Actually, there is one other certainty: That popular business books will introduce rafts of new acronyms. According to The Lean Startup, a startup’s purpose is to launch MVPs—“minimum viable products”—into the world to discover whether the founders’ LOFAs—“leap-of-faith assumptions”—pass the reality test. If so, your startup might have a shot at achieving PMF—“product-market fit”—and unleashing exponential growth. If not, you’ve failed early enough to keep your losses small, and you’re free to pivot—to fulfill your original vision with a new plan.

Borrowing ideas from agile software development and lean manufacturing, Ries’s book found its own PMF, and it kicked off a movement that’s still working its way through the tech industry. Now the author is back with a follow-up book, The Startup Way, aimed at propagating lean startup thinking inside General Electric-size corporations, government institutions, and nonprofit organizations that covet Silicon Valley-style nimbleness. He’s also unveiled a new project called the Long Term Stock Exchange, aimed at creating a different kind of capital market that rewards long-view strategies over quarterly profits.

Affable and voluble, Ries is a fast talker who puts each new sentence forth tentatively, as if the words themselves are an MVP he’s testing out on his listener.
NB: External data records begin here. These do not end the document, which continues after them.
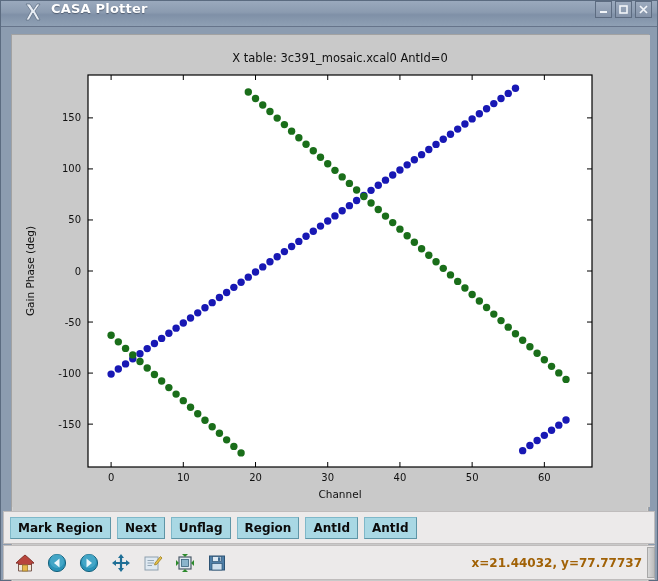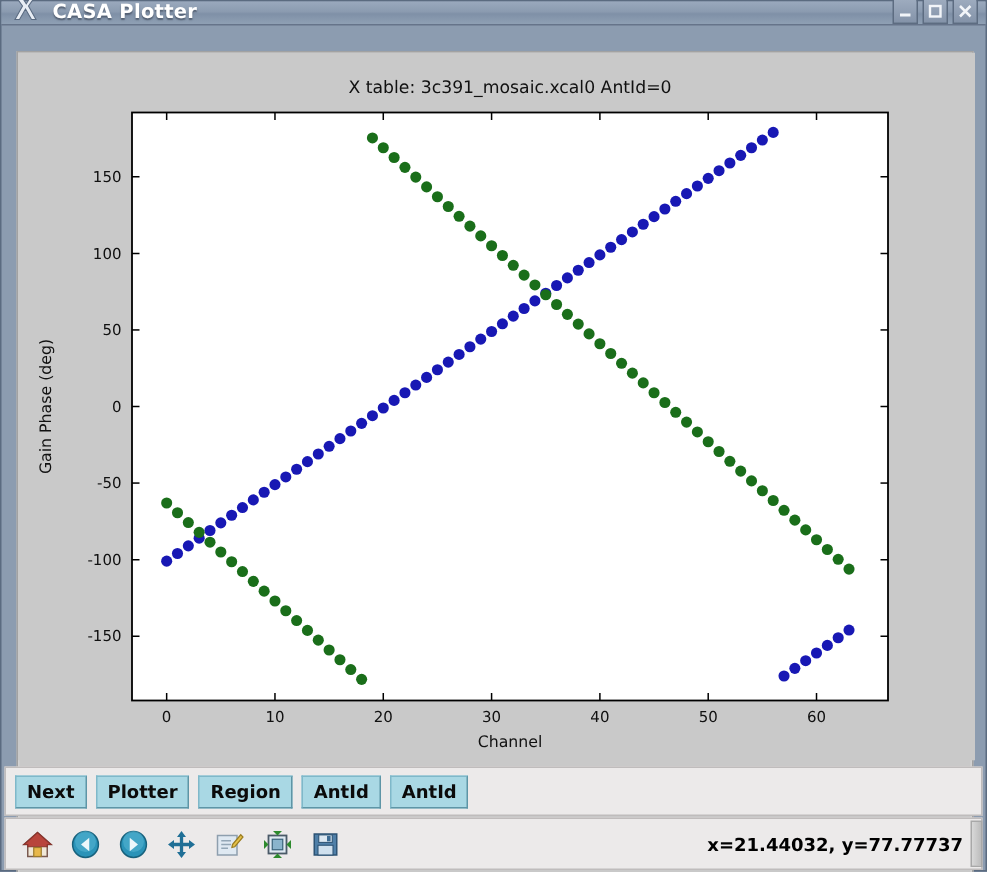"CASA Plotter" #titlebar { align-items: flex-end -> flex-start; height: 16px -> 26px; padding-left: none -> 16px }
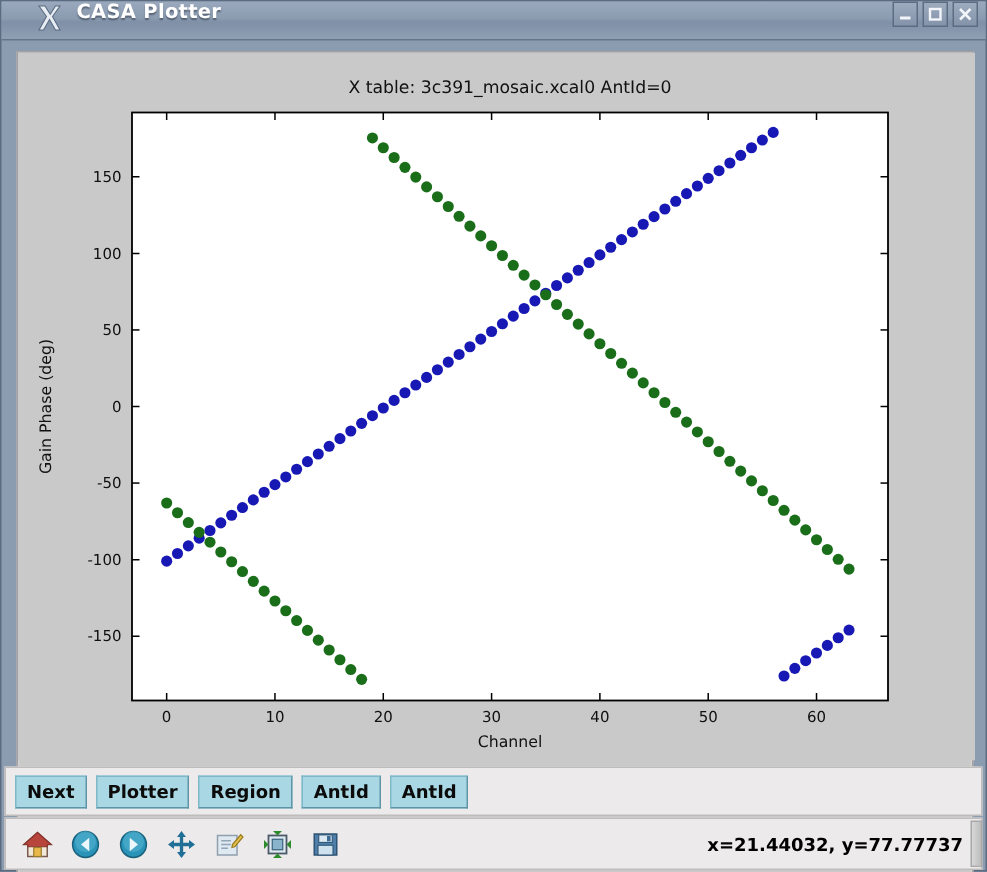"Mark Region" button.cmd-btn { html: none -> <button>Mark Region</button> }
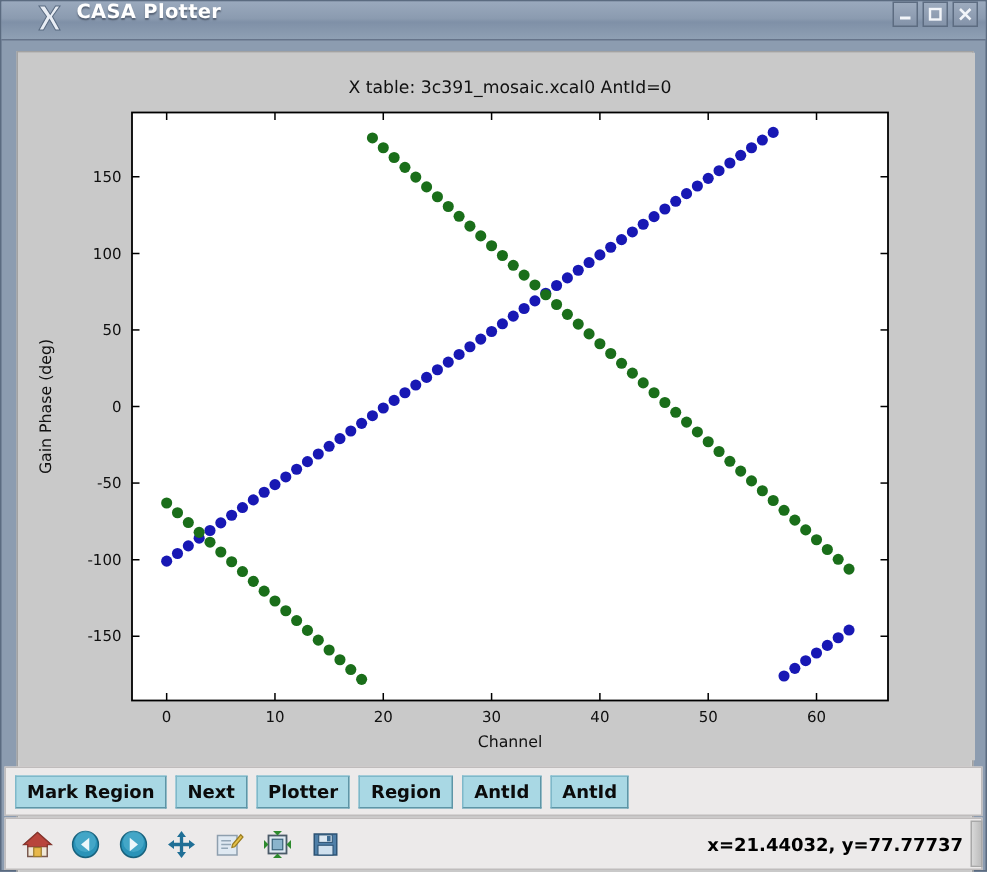"Plotter" button.cmd-btn { text: Plotter -> Unflag }
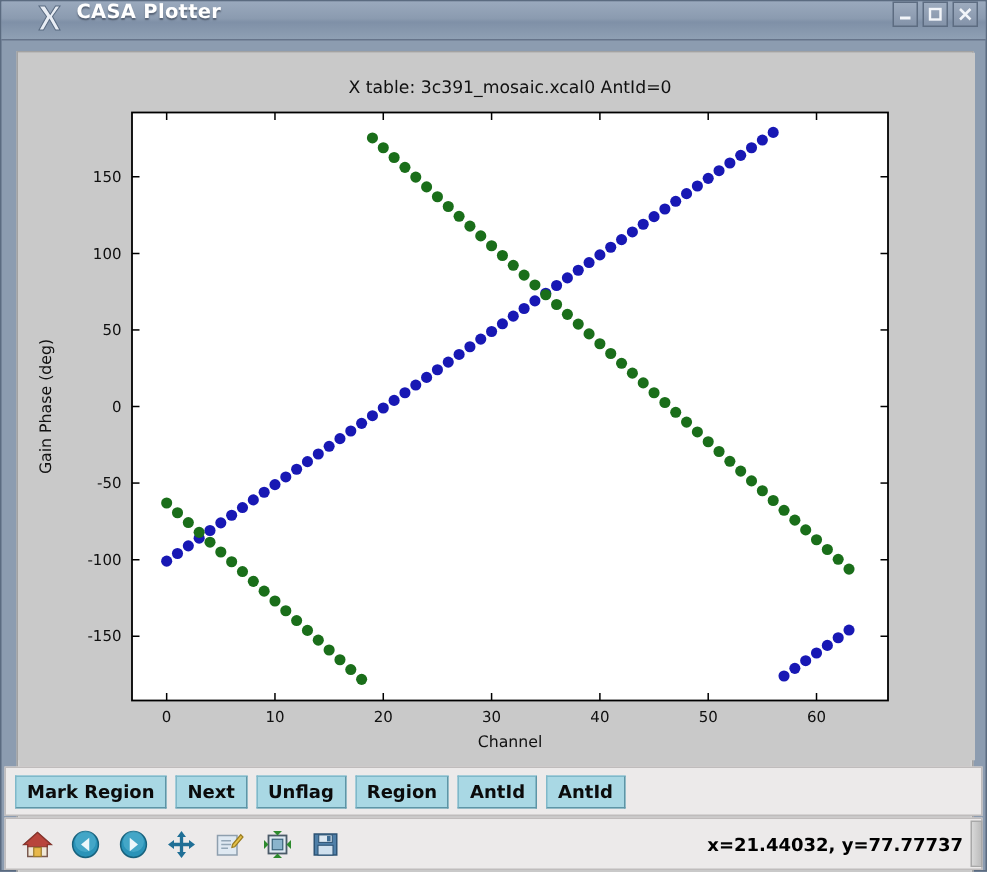"x=21.44032, y=77.77737" #coord-readout { color: #000000 -> #a16207 }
Over a recent brunch in San Francisco’s Cole Valley, he spoke with me about how people inside large organizations can be motivated to work with the initiative and drive of startup acolytes.

Scott Rosenberg: The Startup Way argues that you can transplant the stuff that drives founders—the motivation and passion, and the openness to experimentation and learning from failure—into big old companies and institutions.

Eric Ries: Absolutely.

That feels so counterintuitive.

It can’t possibly be true. I know.

Everybody knows founders are motivated by ownership, belief in a mission—things that are a function of independence, self-determination, and the absence of a boss. How did you come to this alternate view?

Accidentally. I come at this from product development. The reason I became an entrepreneur was none of those things you listed. Having to build a company—that was a burden. But I was like, “At least I can have this impact.” I wanted to build knowledge. I’m an engineer. I make software.

And so when people started asking me to work with their product development team, to use these principles, it didn’t even occur to me to ask, “Is this a startup or not?” This is entrepreneurial management. Yes, it works in a startup. But there’s nothing foundational about it that requires it to be a small company, or to have equity, or any of that other stuff—the surface characteristics of a startup. I committed myself to the theoretical proposition that anyone could use these ideas.

Then what kept happening over and over again is, I’d see these incredible transformations take place, and wonder, “What am I witnessing?”